Front-end code edit data
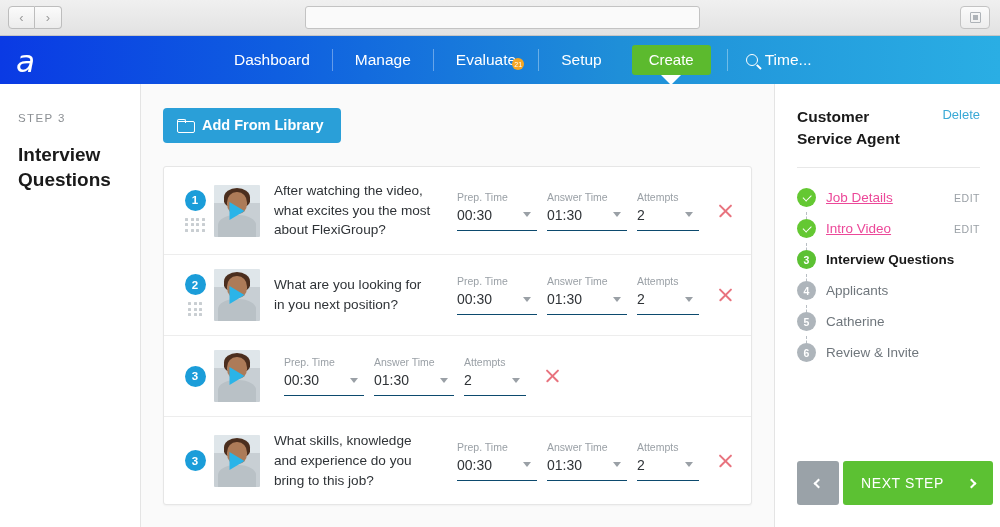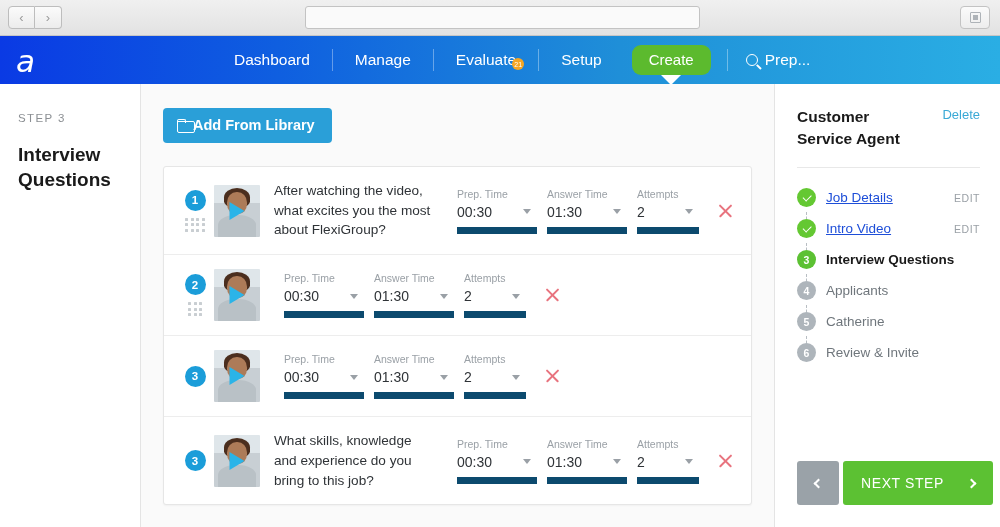--- a/index.html
+++ b/index.html
@@ -90,21 +90,21 @@
     background: #f5a623;
     border-radius: 50%;
     color: #fff; font-size: 7px;
     display: flex; align-items: center; justify-content: center;
     padding: 0 2px; line-height: 1;
   }
   .nav-cta {
     background: #5cba2e;
     color: #ffffff; font-size: 15px;
     padding: 6px 17px 7px;
-    border-radius: 9px;
+    border-radius: 3px;
     margin: 0 12px;
     position: relative;
   }
   .nav-cta-arrow {
     position: absolute;
     left: 50%; bottom: -10px;
     transform: translateX(-50%);
     width: 0; height: 0;
     border-left: 10px solid transparent;
     border-right: 10px solid transparent;
@@ -175,21 +175,21 @@
   }
 
   
   .center-col {
     position: absolute; left: 141px; top: 0;
     width: 633px; height: 443px;
     background: #fafafa;
     padding: 24px 22px 0 22px;
   }
   .btn-library {
-    display: inline-flex; align-items: center; 
+    display: inline-flex; align-items: center; gap: 9px;
     background: #2a9fd8; color: #ffffff;
     font-size: 14.5px; font-weight: bold;
     padding: 9px 17px 10px 14px;
     border-radius: 4px;
     margin-bottom: 23px;
   }
   .folder-icon {
     width: 16px; height: 12px; position: relative; flex: none;
   }
   .folder-icon:before {
@@ -276,21 +276,21 @@
 
   .q-fields { display: flex; align-items: flex-end; gap: 0; flex: none; }
   .field { width: 80px; margin-left: 10px; }
   .field.attempts { width: 62px; }
   .field-label {
     font-size: 10.5px; color: #9aa0a6;
     margin-bottom: 4px; white-space: nowrap;
   }
   .field-ctrl {
     display: flex; align-items: center; justify-content: space-between;
-    border-bottom: 7px solid #0c4a6e;
+    border-bottom: 1px solid #0c4a6e;
     padding-bottom: 7px;
   }
   .field-value { font-size: 14px; color: #2f3337; }
   .caret-down {
     width: 0; height: 0;
     border-left: 4.5px solid transparent;
     border-right: 4.5px solid transparent;
     border-top: 5px solid #9aa0a6;
     margin-right: 6px;
   }
@@ -338,21 +338,21 @@
   .step-bullet.done { background: #64c832; }
   .step-bullet.active { background: #5cc133; }
   .step-bullet .check {
     width: 8px; height: 4.5px;
     border-left: 1.8px solid #ffffff;
     border-bottom: 1.8px solid #ffffff;
     transform: rotate(-45deg) translate(1px, -1px);
   }
   .step-label { font-size: 13.5px; color: #6f767c; }
   .step-label.link {
-    color: #1d4ed8; text-decoration: underline;
+    color: #ec4899; text-decoration: underline;
   }
   .step-label.current { color: #1a1a1a; font-weight: bold; }
   .step-edit {
     margin-left: auto; font-size: 10.5px;
     color: #9aa0a6; letter-spacing: 0.5px;
   }
   .step-connector {
     position: absolute; left: 9px; top: 30px;
     width: 1px; height: 12px;
     border-left: 1px dashed #b8bec3;
@@ -421,21 +421,21 @@
 
     <div class="nav-cta">
       <span>Create</span>
       <span class="nav-cta-arrow"></span>
     </div>
 
     <div class="nav-sep"></div>
 
     <div class="nav-find">
       <span class="search-glyph"></span>
-      <span>Prep...</span>
+      <span>Time...</span>
     </div>
   </div>
 
 </div>
 
 <div class="page">
 
   <div class="left-rail">
     <div class="step-eyebrow">STEP 3</div>
     <div class="step-title">Interview Questions</div>
@@ -517,20 +517,21 @@
               <i></i>
               <i></i>
           </div>
         </div>
         <div class="q-thumb">
           <span class="body"></span>
           <span class="hair"></span>
           <span class="face"></span>
           <span class="play"></span>
         </div>
+        <div class="q-text">What are you looking for in you next position?</div>
         <div class="q-fields">
           <div class="field">
             <div class="field-label">Prep. Time</div>
             <div class="field-ctrl">
               <span class="field-value">00:30</span>
               <span class="caret-down"></span>
             </div>
           </div>
           <div class="field">
             <div class="field-label">Answer Time</div>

▶ The problem: The entries are to be transcribed in full. Their pictures are not.

▶ Answer to the exercise:
--- a/index.html
+++ b/index.html
@@ -90,21 +90,21 @@
     background: #f5a623;
     border-radius: 50%;
     color: #fff; font-size: 7px;
     display: flex; align-items: center; justify-content: center;
     padding: 0 2px; line-height: 1;
   }
   .nav-cta {
     background: #5cba2e;
     color: #ffffff; font-size: 15px;
     padding: 6px 17px 7px;
-    border-radius: 9px;
+    border-radius: 3px;
     margin: 0 12px;
     position: relative;
   }
   .nav-cta-arrow {
     position: absolute;
     left: 50%; bottom: -10px;
     transform: translateX(-50%);
     width: 0; height: 0;
     border-left: 10px solid transparent;
     border-right: 10px solid transparent;
@@ -175,21 +175,21 @@
   }
 
   
   .center-col {
     position: absolute; left: 141px; top: 0;
     width: 633px; height: 443px;
     background: #fafafa;
     padding: 24px 22px 0 22px;
   }
   .btn-library {
-    display: inline-flex; align-items: center; 
+    display: inline-flex; align-items: center; gap: 9px;
     background: #2a9fd8; color: #ffffff;
     font-size: 14.5px; font-weight: bold;
     padding: 9px 17px 10px 14px;
     border-radius: 4px;
     margin-bottom: 23px;
   }
   .folder-icon {
     width: 16px; height: 12px; position: relative; flex: none;
   }
   .folder-icon:before {
@@ -276,21 +276,21 @@
 
   .q-fields { display: flex; align-items: flex-end; gap: 0; flex: none; }
   .field { width: 80px; margin-left: 10px; }
   .field.attempts { width: 62px; }
   .field-label {
     font-size: 10.5px; color: #9aa0a6;
     margin-bottom: 4px; white-space: nowrap;
   }
   .field-ctrl {
     display: flex; align-items: center; justify-content: space-between;
-    border-bottom: 7px solid #0c4a6e;
+    border-bottom: 1px solid #0c4a6e;
     padding-bottom: 7px;
   }
   .field-value { font-size: 14px; color: #2f3337; }
   .caret-down {
     width: 0; height: 0;
     border-left: 4.5px solid transparent;
     border-right: 4.5px solid transparent;
     border-top: 5px solid #9aa0a6;
     margin-right: 6px;
   }
@@ -338,21 +338,21 @@
   .step-bullet.done { background: #64c832; }
   .step-bullet.active { background: #5cc133; }
   .step-bullet .check {
     width: 8px; height: 4.5px;
     border-left: 1.8px solid #ffffff;
     border-bottom: 1.8px solid #ffffff;
     transform: rotate(-45deg) translate(1px, -1px);
   }
   .step-label { font-size: 13.5px; color: #6f767c; }
   .step-label.link {
-    color: #1d4ed8; text-decoration: underline;
+    color: #ec4899; text-decoration: underline;
   }
   .step-label.current { color: #1a1a1a; font-weight: bold; }
   .step-edit {
     margin-left: auto; font-size: 10.5px;
     color: #9aa0a6; letter-spacing: 0.5px;
   }
   .step-connector {
     position: absolute; left: 9px; top: 30px;
     width: 1px; height: 12px;
     border-left: 1px dashed #b8bec3;
@@ -421,21 +421,21 @@
 
     <div class="nav-cta">
       <span>Create</span>
       <span class="nav-cta-arrow"></span>
     </div>
 
     <div class="nav-sep"></div>
 
     <div class="nav-find">
       <span class="search-glyph"></span>
-      <span>Prep...</span>
+      <span>Time...</span>
     </div>
   </div>
 
 </div>
 
 <div class="page">
 
   <div class="left-rail">
     <div class="step-eyebrow">STEP 3</div>
     <div class="step-title">Interview Questions</div>
@@ -517,20 +517,21 @@
               <i></i>
               <i></i>
           </div>
         </div>
         <div class="q-thumb">
           <span class="body"></span>
           <span class="hair"></span>
           <span class="face"></span>
           <span class="play"></span>
         </div>
+        <div class="q-text">What are you looking for in you next position?</div>
         <div class="q-fields">
           <div class="field">
             <div class="field-label">Prep. Time</div>
             <div class="field-ctrl">
               <span class="field-value">00:30</span>
               <span class="caret-down"></span>
             </div>
           </div>
           <div class="field">
             <div class="field-label">Answer Time</div>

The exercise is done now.